Thursday, May 19, 2022

This Is Something That Never Seems to Make It Into Textbooks

I make a point of telling my students that African slaves were not just crossing the Atlantic but that there was also a large slave trade into the Muslim world, largely stopped by British imperialism  (and which was a state goal of it).  My wife and I have been watching a BBC series on the history of Africa.  The episode "Coasts and Conquest " says that about 14 million Africans were sold across the Indian Ocean.  That is more than the more generally known 12 million of the trans-Atlantic slave trade and they were going to similar jobs or as concubines (the Muslims took more females than men opposite of the Europeans). The supply mechanism was the same: Africans enslaving other Africans for sale.
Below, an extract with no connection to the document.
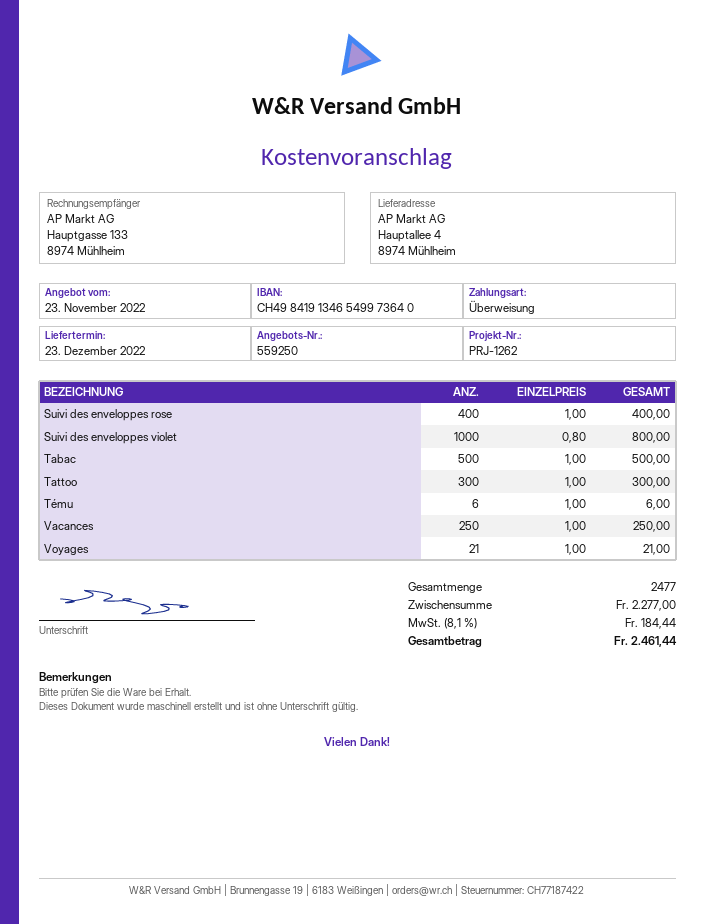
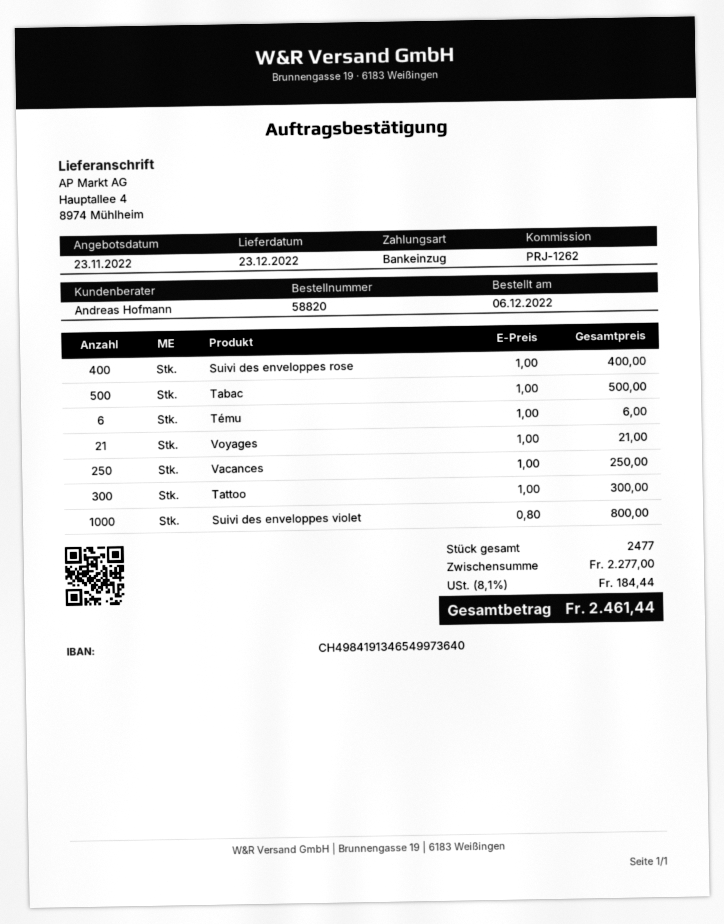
payment method: bank transfer -> direct debit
One of the complaints about the transatlantic slave trade that is often used for the miserable state of Africa today was the enormous loss of young men.  However, my reading suggests that the losses of slaves were roughly the natural rate of growth for much of the slave trade period.  

In any case, the limiting factor in polygamous societies is the number of women.  The loss of men just means men need more wives.  The loss of women as on the Indian Ocean coast would be the real population bottleneck.

Is it not a little amazing how much slaves bought by Europeans gets so much attention while the even larger trade across the Indian Ocean does not?